The Constitution should be amended so that parliamentary membership is not prohibited for those holding dual citizenship. In 2003 former Greens leader Bob Brown almost got the required absolute majority support for a referendum bill to change Section 44, but was defeated by the absence of some Labor members and the opposition of conservative members including National Party senator Bill O’Chee.

Ultra-conservative forces would probably oppose a new attempt to alter the Constitution regarding Subsection (i). In the past Turnbull himself might have supported a referendum on the issue, but on recent form he’s most unlikely to do so now, because he depends heavily on the very unreliable support of the Tony Abbott clique and other parliamentary ultra-conservatives.

Former Prime Minister Bob Hawke has pointed out that the whole Constitution needs a thorough review, but the present government would never assume that responsibility.

The government has used nationality as a political weapon, having threatened to strip Australian citizenship from any citizen with dual nationality who participates in military conflict or terrorism. It also maintains that Australian-born children of asylum seekers now detained offshore will not have Australian citizenship.

As Eureka Street editor Fatima Measham commented recently: “... the notion that citizenship is conditional for a specific subset of the citizenry surely undermines citizenship itself.”
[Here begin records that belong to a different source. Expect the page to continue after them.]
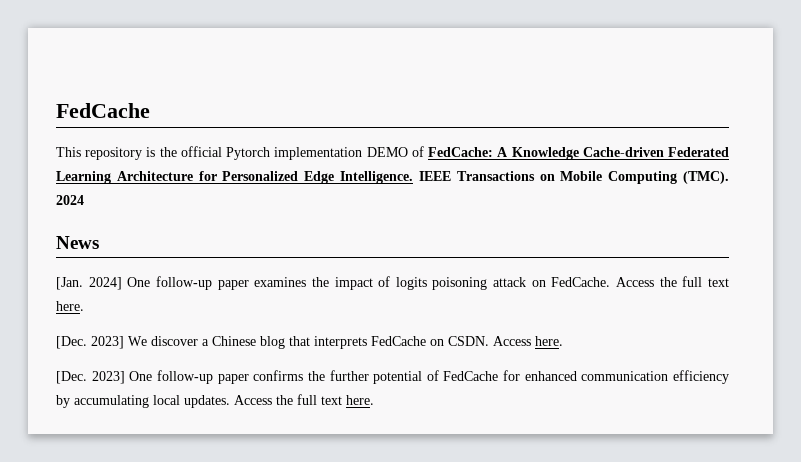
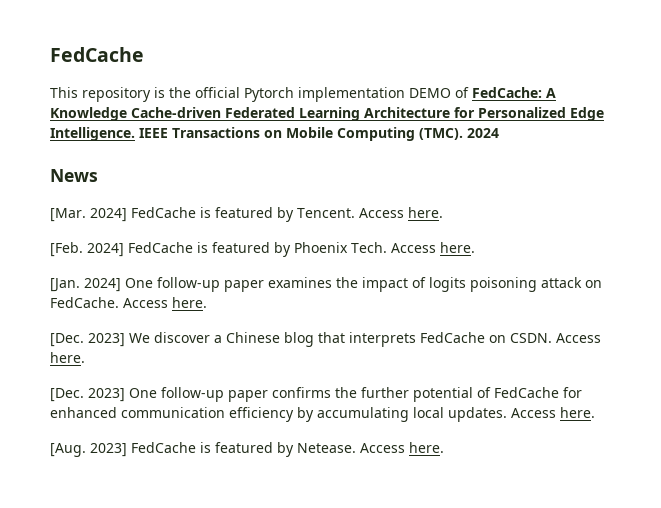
+ [Mar. 2024] FedCache is featured by Tencent. Access here.
+ [Feb. 2024] FedCache is featured by Phoenix Tech. Access here.
- [Jan. 2024] One follow-up paper examines the impact of logits poisoning attack on FedCache. Access the full text here.
+ [Jan. 2024] One follow-up paper examines the impact of logits poisoning attack on FedCache. Access here.
- [Dec. 2023] One follow-up paper confirms the further potential of FedCache for enhanced communication efficiency by accumulating local updates. Access the full text here.
+ [Dec. 2023] One follow-up paper confirms the further potential of FedCache for enhanced communication efficiency by accumulating local updates. Access here.
+ [Aug. 2023] FedCache is featured by Netease. Access here.

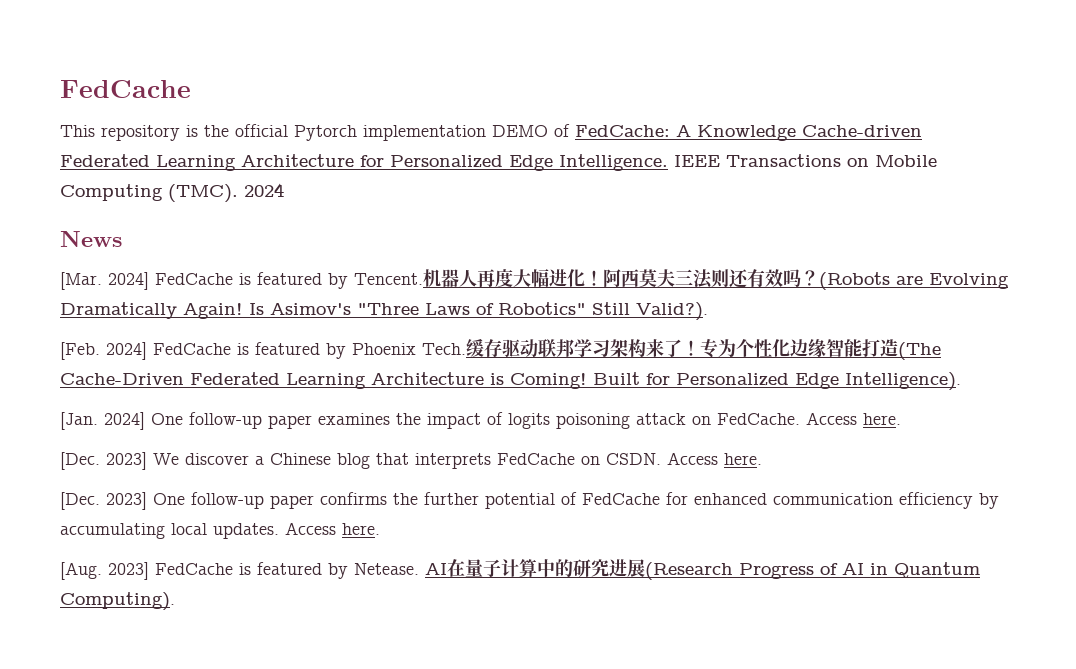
- [Mar. 2024] FedCache is featured by Tencent. Access here.
+ [Mar. 2024] FedCache is featured by Tencent.机器人再度大幅进化！阿西莫夫三法则还有效吗？(Robots are Evolving Dramatically Again! Is Asimov's "Three Laws of Robotics" Still Valid?).
- [Feb. 2024] FedCache is featured by Phoenix Tech. Access here.
+ [Feb. 2024] FedCache is featured by Phoenix Tech.缓存驱动联邦学习架构来了！专为个性化边缘智能打造(The Cache-Driven Federated Learning Architecture is Coming! Built for Personalized Edge Intelligence).
- [Aug. 2023] FedCache is featured by Netease. Access here.
+ [Aug. 2023] FedCache is featured by Netease. AI在量子计算中的研究进展(Research Progress of AI in Quantum Computing).

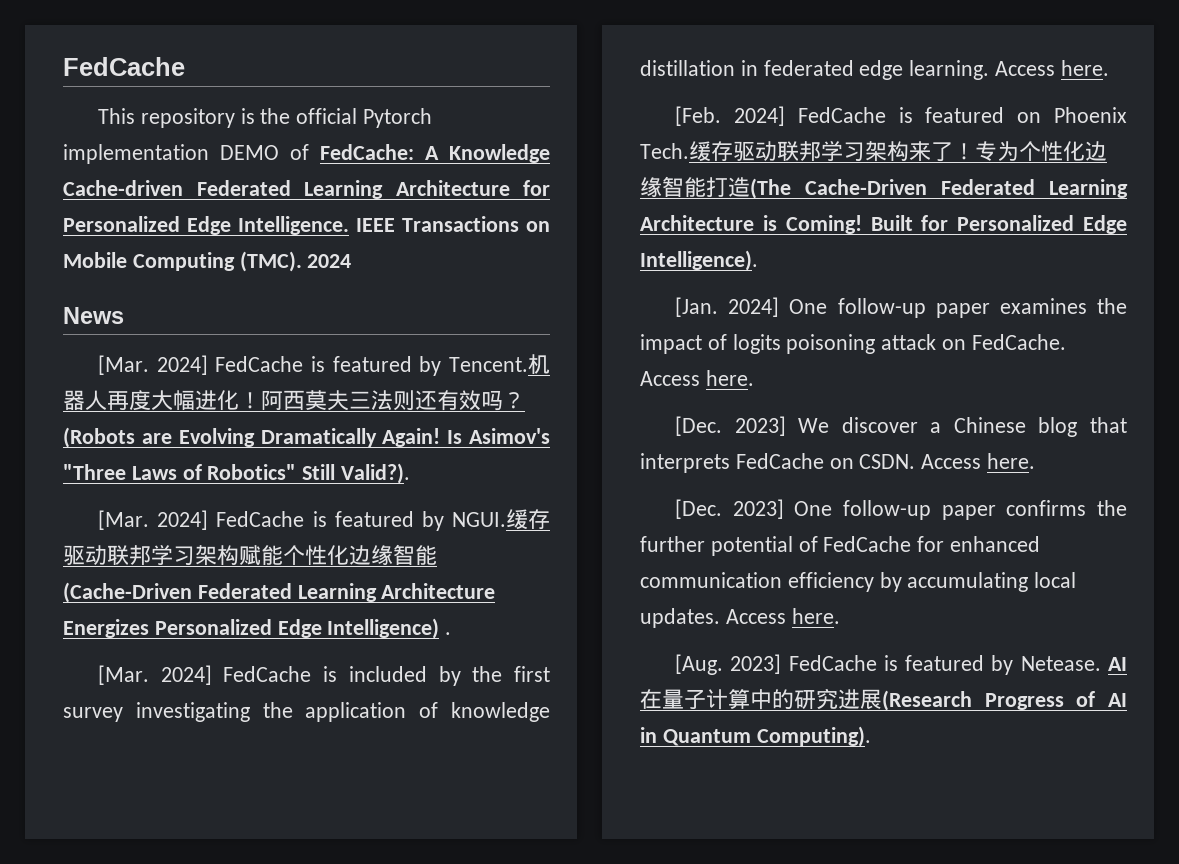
+ [Mar. 2024] FedCache is featured by NGUI.缓存驱动联邦学习架构赋能个性化边缘智能(Cache-Driven Federated Learning Architecture Energizes Personalized Edge Intelligence) .
+ [Mar. 2024] FedCache is included by the first survey investigating the application of knowledge distillation in federated edge learning. Access here.
- [Feb. 2024] FedCache is featured by Phoenix Tech.
+ [Feb. 2024] FedCache is featured on Phoenix Tech.

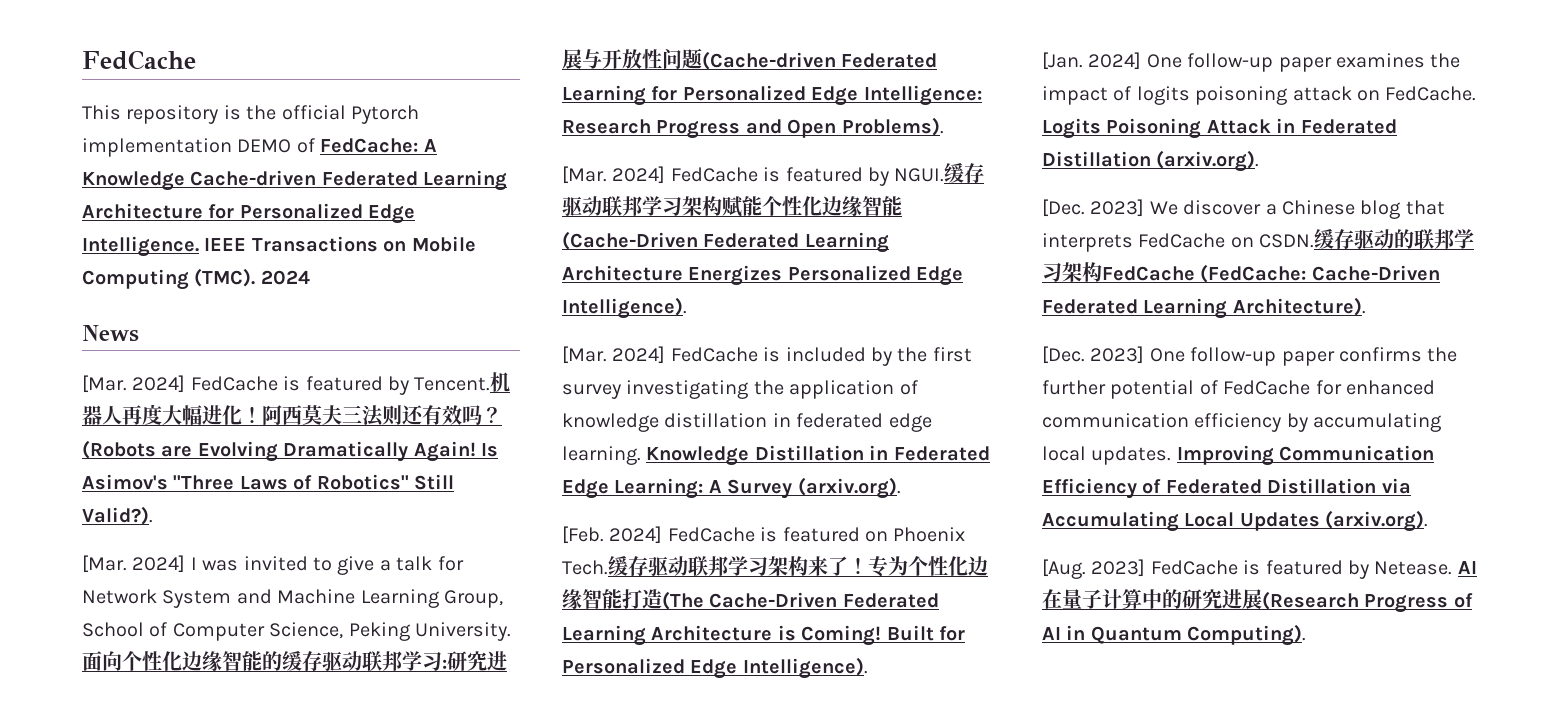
+ [Mar. 2024] I was invited to give a talk for Network System and Machine Learning Group, School of Computer Science, Peking University.面向个性化边缘智能的缓存驱动联邦学习:研究进展与开放性问题(Cache-driven Federated Learning for Personalized Edge Intelligence: Research Progress and Open Problems).
- 缓存驱动联邦学习架构赋能个性化边缘智能(Cache-Driven Federated Learning Architecture Energizes Personalized Edge Intelligence) .
+ 缓存驱动联邦学习架构赋能个性化边缘智能(Cache-Driven Federated Learning Architecture Energizes Personalized Edge Intelligence).
- [Mar. 2024] FedCache is included by the first survey investigating the application of knowledge distillation in federated edge learning. Access here.
+ [Mar. 2024] FedCache is included by the first survey investigating the application of knowledge distillation in federated edge learning. Knowledge Distillation in Federated Edge Learning: A Survey (arxiv.org).
- [Jan. 2024] One follow-up paper examines the impact of logits poisoning attack on FedCache. Access here.
+ [Jan. 2024] One follow-up paper examines the impact of logits poisoning attack on FedCache. Logits Poisoning Attack in Federated Distillation (arxiv.org).
- [Dec. 2023] We discover a Chinese blog that interprets FedCache on CSDN. Access here.
+ [Dec. 2023] We discover a Chinese blog that interprets FedCache on CSDN.缓存驱动的联邦学习架构FedCache (FedCache: Cache-Driven Federated Learning Architecture).
- [Dec. 2023] One follow-up paper confirms the further potential of FedCache for enhanced communication efficiency by accumulating local updates. Access here.
+ [Dec. 2023] One follow-up paper confirms the further potential of FedCache for enhanced communication efficiency by accumulating local updates. Improving Communication Efficiency of Federated Distillation via Accumulating Local Updates (arxiv.org).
But now the government is faced with the strong possibility that it will lose power because of the Constitution’s dual nationality anachronism, which it has refused to tackle.

The validity of legislation that the Turnbull government has passed with its tiny majority might also be called into question, if the court finds that the presence of members of the government or its crossbench supporters was invalid because of Subsection (i).

The government has lost the support of its last loyal crossbencher, Cathy McGowan regarding confidence and supply, and she has joined Labor and others in demanding the resignation from cabinet of ministers Joyce and Nash.

And the government may face a parliamentary privileges inquiry into former Minister Bruce Billson, who it appears was involved with the Franchising Council while still a Member of Parliament. Backbench Senator Barry O’Sullivan and assistant Health Minister David Gillespie are dealing with similar charges under Subsection (iv), which prohibits anyone who is benefiting by payments from the public purse from taking a parliamentary position.

This has stalled initiatives to deal with climate change, sought to bring tax relief to the nation’s richest citizens, left asylum seekers imprisoned offshore with no hope of release, attempted to slowly cripple Medicare and has supported reductions in pay for the nation’s poorest workers.

The constitutional crisis may bring about the government’s downfall and many would say the sooner the better.